In an attempt to shake off the grass of a front-mounted cutter on a lawnmower, the experienced employee held the cutter over the edge of a cliff above a track to shake off the grass, but the cutter and the employee fell down the cliff, and the employee was seriously injured.

The employer was charged with having violated section 45 of the Act concerning incorrect use of a technical tool, and the penalty provision referred to was section 82 of the Act. 

The prosecution service was then to prove that the employer was to blame for the injury either negligently or intentionally.

The employee explained that he had specific knowledge of the machine as well as the manual, and that he was also used to situations with grass sticking to the cutter. 

Other explanations also supported that the employee's behaviour was quite unusual.


The District Court found that section 82, cf. section 86 of the Working Environment Act had been violated, and the employer was ordered to pay a penalty of DKK 40,000.
The employer appealed against the ruling to the Eastern High Court, which ruled in favour of the employer on 21 May 2014 stating the following:

"It is undisputed [by the employer] that the machine was used contrary to section 45 (1) of the Working Environment Act in connection with the accident. ...The question is then whether the employer in connection with this application may be subject to criminal liability under section 86 of the Working Environment Act by way of management failure as it is noted that no charges have been brought against the employer in accordance with the objective criminal provision of section 83 of the Act. 

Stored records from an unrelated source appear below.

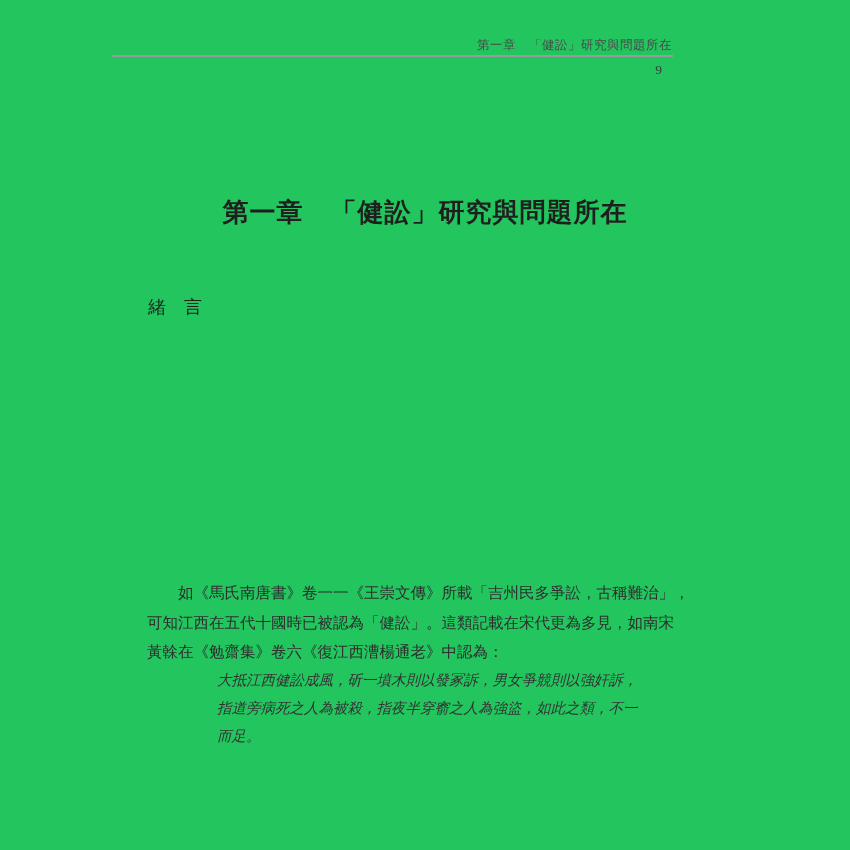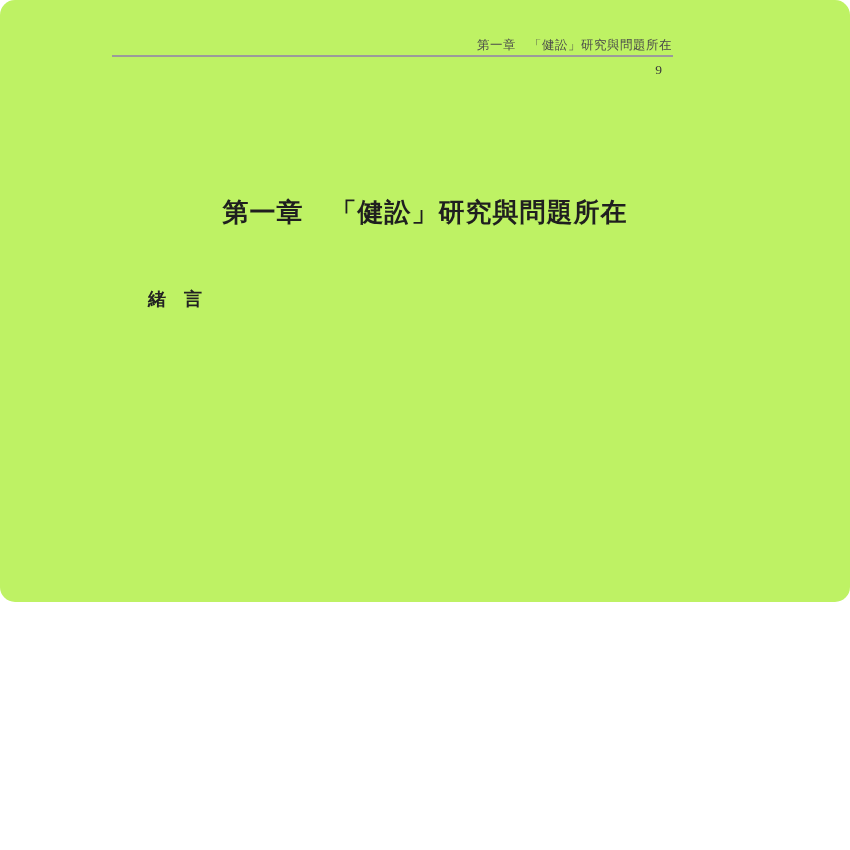"第一章 「健訟」研究與問題所在" .page { background: #bef264 -> #22c55e; border-radius: 15px -> none; height: 602px -> 850px }
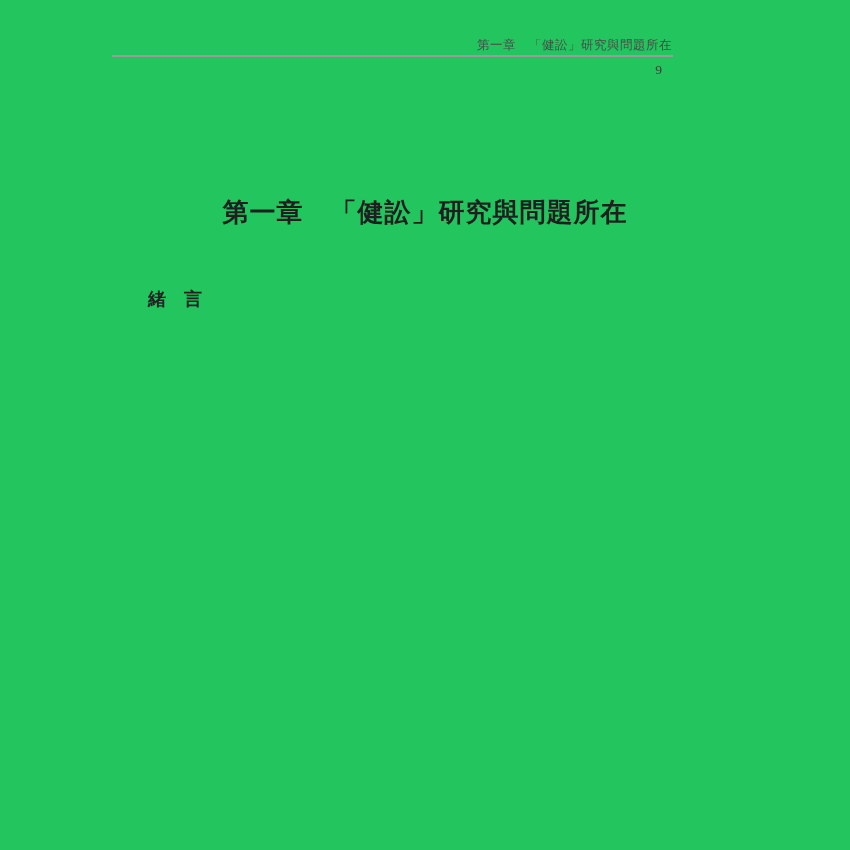"緒 言" .intro-heading { font-weight: 700 -> 400; top: 272px -> 280px }
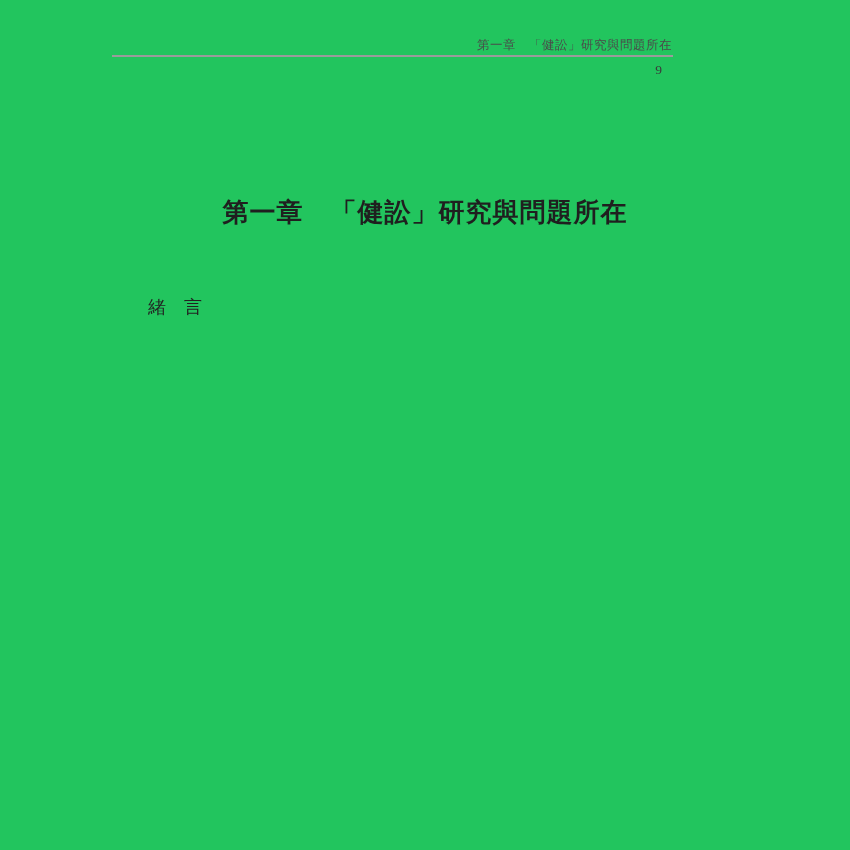"如《馬氏南唐書》卷一一《王崇文傳》所載「吉州民多爭訟，古稱難治」，" div.body-paragraph { html: none -> <div> 如《馬氏南唐書》卷一一《王崇文傳》所載「吉州民多爭訟，古稱難治」， 可知江西在五代十國時已被認為「健訟」。這類記載在宋代更為多見，如南宋 黃榦在《勉齋集》卷六《復江西漕楊通老》中認為：</div> }
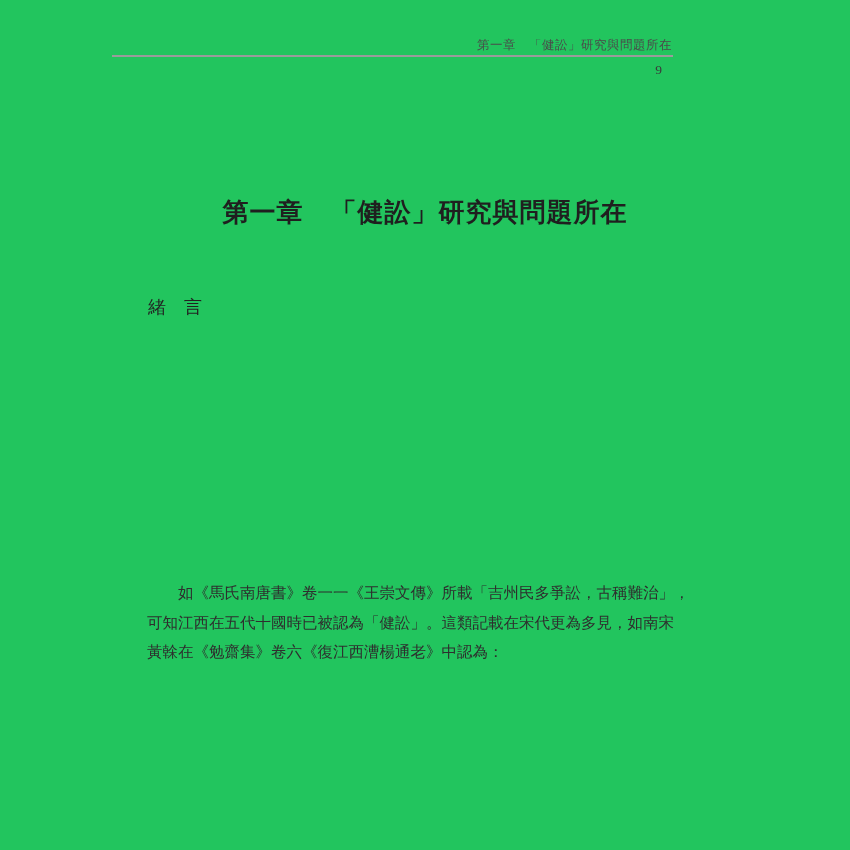"大抵江西健訟成風，斫一墳木則以發冢訴，男女爭競則以強奸訴，" div.block-quote { html: none -> <div>大抵江西健訟成風，斫一墳木則以發冢訴，男女爭競則以強奸訴， 指道旁病死之人為被殺，指夜半穿窬之人為強盜，如此之類，不一 而足。</div> }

[The injured party] explained that he had received instruction as to the use of the machine, that the manual was available at the employee's home in ...., that he always read the manuals of new machines, and that he was aware of the content of the manual.
Taking this into consideration together with the fact that the injured party's action must be considered to have been so unusual that it cannot be proved to be the fault of one or more persons attached to the employer or the employer as such cf. section 27 of the Criminal Code, thereby falling outside the employer's criminal liability, the Court finds in favour of the employer."


The Eastern High Court ruling marks a clear disassociation from a statement from the Working Environment Service available at the time of the ruling. 

The ruling established that the subjective liability provision of section 82 of the Working Environment Act implies that an assessment must be made as to whether the employer is subject to criminal executive liability due to intention or negligence. If the employer is subject to executive liability, it must then be assessed whether section 83 (3) concerning impunity applies.
The ruling shows that a criminal action concerning working environment is not simply a formality without any possibility of acquittal for the employer as an employer having ensured proper training of an employee is, of course, not subject to criminal liability if the employee makes an extraordinary or inappropriate act in bad faith.